## Exercise goal
Return the whole listing exactly, omitting the pictures.

## Records shown
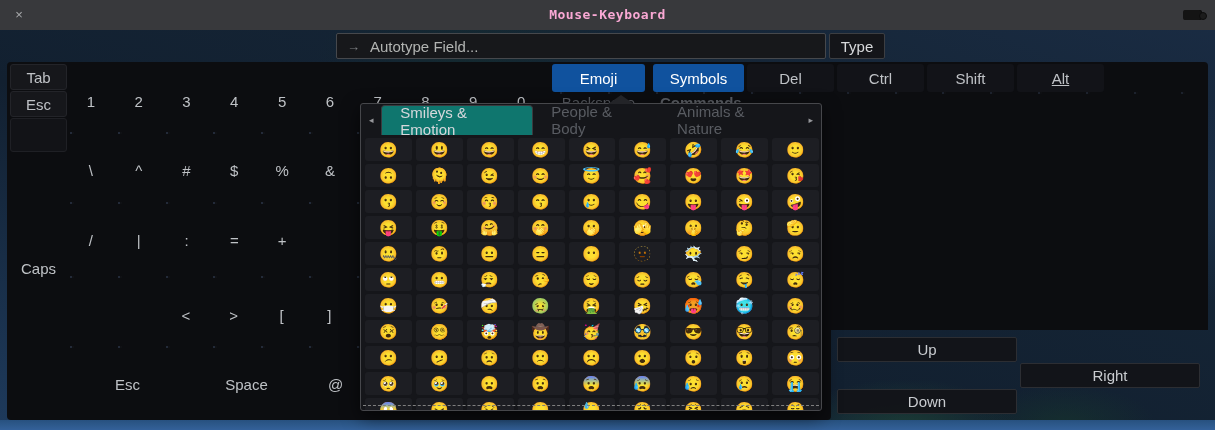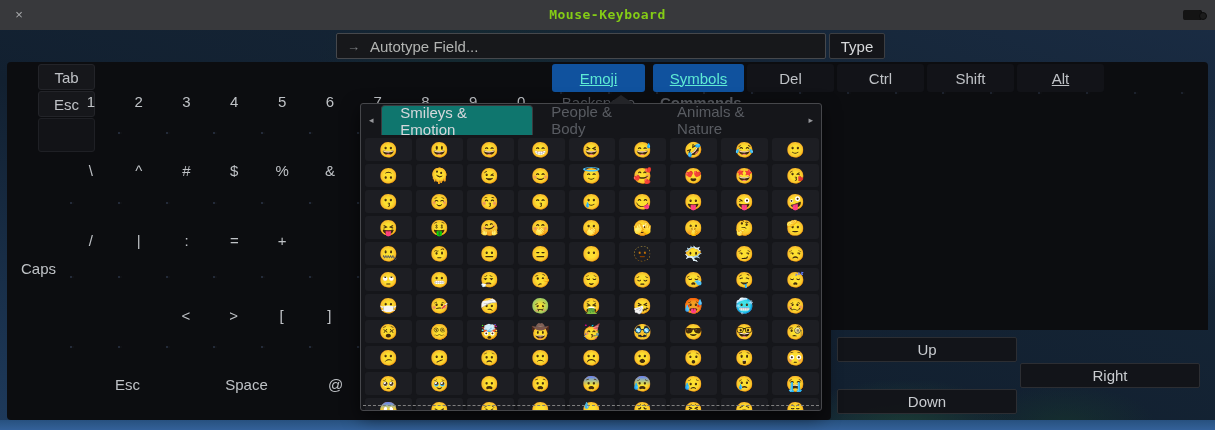--- a/index.html
+++ b/index.html
@@ -12,21 +12,21 @@
       radial-gradient(220px 90px at 470px 55px, rgba(20,52,40,.35), transparent 70%),
       radial-gradient(300px 140px at 1150px 200px, rgba(40,70,110,.35), transparent 75%),
       linear-gradient(200deg,#1a2c44 0%,#152536 30%,#122030 60%,#1e3a5c 100%);
   }
   
   .titlebar{position:absolute;left:0;top:0;width:1215px;height:30px;background:#38393c;
     display:flex;align-items:center;}
   .close-x{position:absolute;left:10px;top:7px;width:18px;height:16px;color:#a9abad;
     font-size:13px;line-height:16px;text-align:center;cursor:default;}
   .win-title{position:absolute;left:0;right:0;text-align:center;top:7px;
-    font-family:"DejaVu Sans Mono",monospace;font-weight:bold;font-size:13px;color:#84cc16;letter-spacing:.5px;}
+    font-family:"DejaVu Sans Mono",monospace;font-weight:bold;font-size:13px;color:#f9a8d4;letter-spacing:.5px;}
   .tb-ind{position:absolute;right:14px;top:10px;width:18px;height:10px;background:#141414;
     border-radius:2px;box-shadow:1px 0 0 #0a0a0a;}
   .tb-ind:after{content:"";position:absolute;right:-6px;top:2px;width:6px;height:6px;border-radius:50%;
     background:#1c1c1c;border:1px solid #0c0c0c;}
   
   .border-bottom{position:absolute;left:0;top:420px;width:1215px;height:10px;
     background:linear-gradient(180deg,#27517f,#346199);}
   
   .autotype{position:absolute;left:336px;top:33px;width:490px;height:26px;background:#17181b;
     border:1px solid #46484c;border-radius:2px;display:flex;align-items:center;box-sizing:border-box;}
@@ -41,37 +41,37 @@
   .kb-main{position:absolute;left:7px;top:62px;width:1201px;height:268px;background:#0c0d10;border-radius:4px 4px 0 0;}
   .kb-bl{position:absolute;left:7px;top:330px;width:824px;height:90px;background:#0c0d10;border-radius:0 0 4px 4px;}
   .sep{position:absolute;height:2px;left:70px;width:752px;
     background:repeating-linear-gradient(90deg,rgba(96,120,165,.55) 0 2px,rgba(50,55,65,.18) 2px 4px,transparent 4px 47.8px);
     opacity:.5;}
   .sep.s1{top:132px}.sep.s2{top:202px}.sep.s3{top:276px}.sep.s4{top:346px}
   .sep.top-right{left:560px;top:92px;width:640px;opacity:.35;}
   
   .key{color:#bfc2c6;font-size:15px;display:flex;align-items:center;justify-content:center;
     border-radius:3px;box-sizing:border-box;}
-  .side-key{position:absolute;left:10px;width:57px;height:26px;background:#16171b;border:1px solid #232429;margin-left:28px;}
+  .side-key{position:absolute;left:10px;width:57px;height:26px;background:#16171b;border:1px solid #232429;}
   .side-key.tab{top:64px}.side-key.esc{top:91px}
   .side-key.blank{top:118px;height:34px;background:#121317;border:1px solid #1f2025;}
   .caps{position:absolute;left:10px;top:258px;width:57px;height:20px;}
   .keyrow{position:absolute;display:flex;}
   .keyrow .key{width:47.8px;height:26px;}
   .row-num{left:67px;top:88px;}
   .row-sym1{left:67px;top:157px;}
   .row-sym2{left:67px;top:227px;}
   .row-sym3{left:162px;top:302px;}
   .row-bottom{left:70px;top:371px;}
   .row-bottom .key:nth-child(1){width:115px;}
   .row-bottom .key:nth-child(2){width:123px;}
   .row-bottom .key:nth-child(3){width:55px;}
   .toprow{position:absolute;left:552px;top:64px;display:flex;}
   .toprow .key{height:28px;margin-right:3px;background:#121318;}
-  .toprow .key.blue{background:#10529e;color:#5eead4;text-decoration:underline;}
+  .toprow .key.blue{background:#10529e;color:#ffffff;}
   .toprow .key:nth-child(1){width:93px;margin-right:8px;}
   .toprow .key:nth-child(2){width:91px;}
   .toprow .key:nth-child(3){width:87px;}
   .toprow .key:nth-child(4){width:87px;}
   .toprow .key:nth-child(5){width:87px;}
   .toprow .key:nth-child(6){width:87px;text-decoration:underline;}
   .toprow .key:nth-child(7){width:88px;margin-right:0;}
   .under-label{position:absolute;top:94px;font-size:15px;color:#55585e;z-index:5;}
   .under-backspace{left:552px;width:93px;text-align:center;}
   .under-commands{left:660px;font-weight:bold;color:#5a5d63;}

## Exercise result
--- a/index.html
+++ b/index.html
@@ -12,21 +12,21 @@
       radial-gradient(220px 90px at 470px 55px, rgba(20,52,40,.35), transparent 70%),
       radial-gradient(300px 140px at 1150px 200px, rgba(40,70,110,.35), transparent 75%),
       linear-gradient(200deg,#1a2c44 0%,#152536 30%,#122030 60%,#1e3a5c 100%);
   }
   
   .titlebar{position:absolute;left:0;top:0;width:1215px;height:30px;background:#38393c;
     display:flex;align-items:center;}
   .close-x{position:absolute;left:10px;top:7px;width:18px;height:16px;color:#a9abad;
     font-size:13px;line-height:16px;text-align:center;cursor:default;}
   .win-title{position:absolute;left:0;right:0;text-align:center;top:7px;
-    font-family:"DejaVu Sans Mono",monospace;font-weight:bold;font-size:13px;color:#84cc16;letter-spacing:.5px;}
+    font-family:"DejaVu Sans Mono",monospace;font-weight:bold;font-size:13px;color:#f9a8d4;letter-spacing:.5px;}
   .tb-ind{position:absolute;right:14px;top:10px;width:18px;height:10px;background:#141414;
     border-radius:2px;box-shadow:1px 0 0 #0a0a0a;}
   .tb-ind:after{content:"";position:absolute;right:-6px;top:2px;width:6px;height:6px;border-radius:50%;
     background:#1c1c1c;border:1px solid #0c0c0c;}
   
   .border-bottom{position:absolute;left:0;top:420px;width:1215px;height:10px;
     background:linear-gradient(180deg,#27517f,#346199);}
   
   .autotype{position:absolute;left:336px;top:33px;width:490px;height:26px;background:#17181b;
     border:1px solid #46484c;border-radius:2px;display:flex;align-items:center;box-sizing:border-box;}
@@ -41,37 +41,37 @@
   .kb-main{position:absolute;left:7px;top:62px;width:1201px;height:268px;background:#0c0d10;border-radius:4px 4px 0 0;}
   .kb-bl{position:absolute;left:7px;top:330px;width:824px;height:90px;background:#0c0d10;border-radius:0 0 4px 4px;}
   .sep{position:absolute;height:2px;left:70px;width:752px;
     background:repeating-linear-gradient(90deg,rgba(96,120,165,.55) 0 2px,rgba(50,55,65,.18) 2px 4px,transparent 4px 47.8px);
     opacity:.5;}
   .sep.s1{top:132px}.sep.s2{top:202px}.sep.s3{top:276px}.sep.s4{top:346px}
   .sep.top-right{left:560px;top:92px;width:640px;opacity:.35;}
   
   .key{color:#bfc2c6;font-size:15px;display:flex;align-items:center;justify-content:center;
     border-radius:3px;box-sizing:border-box;}
-  .side-key{position:absolute;left:10px;width:57px;height:26px;background:#16171b;border:1px solid #232429;margin-left:28px;}
+  .side-key{position:absolute;left:10px;width:57px;height:26px;background:#16171b;border:1px solid #232429;}
   .side-key.tab{top:64px}.side-key.esc{top:91px}
   .side-key.blank{top:118px;height:34px;background:#121317;border:1px solid #1f2025;}
   .caps{position:absolute;left:10px;top:258px;width:57px;height:20px;}
   .keyrow{position:absolute;display:flex;}
   .keyrow .key{width:47.8px;height:26px;}
   .row-num{left:67px;top:88px;}
   .row-sym1{left:67px;top:157px;}
   .row-sym2{left:67px;top:227px;}
   .row-sym3{left:162px;top:302px;}
   .row-bottom{left:70px;top:371px;}
   .row-bottom .key:nth-child(1){width:115px;}
   .row-bottom .key:nth-child(2){width:123px;}
   .row-bottom .key:nth-child(3){width:55px;}
   .toprow{position:absolute;left:552px;top:64px;display:flex;}
   .toprow .key{height:28px;margin-right:3px;background:#121318;}
-  .toprow .key.blue{background:#10529e;color:#5eead4;text-decoration:underline;}
+  .toprow .key.blue{background:#10529e;color:#ffffff;}
   .toprow .key:nth-child(1){width:93px;margin-right:8px;}
   .toprow .key:nth-child(2){width:91px;}
   .toprow .key:nth-child(3){width:87px;}
   .toprow .key:nth-child(4){width:87px;}
   .toprow .key:nth-child(5){width:87px;}
   .toprow .key:nth-child(6){width:87px;text-decoration:underline;}
   .toprow .key:nth-child(7){width:88px;margin-right:0;}
   .under-label{position:absolute;top:94px;font-size:15px;color:#55585e;z-index:5;}
   .under-backspace{left:552px;width:93px;text-align:center;}
   .under-commands{left:660px;font-weight:bold;color:#5a5d63;}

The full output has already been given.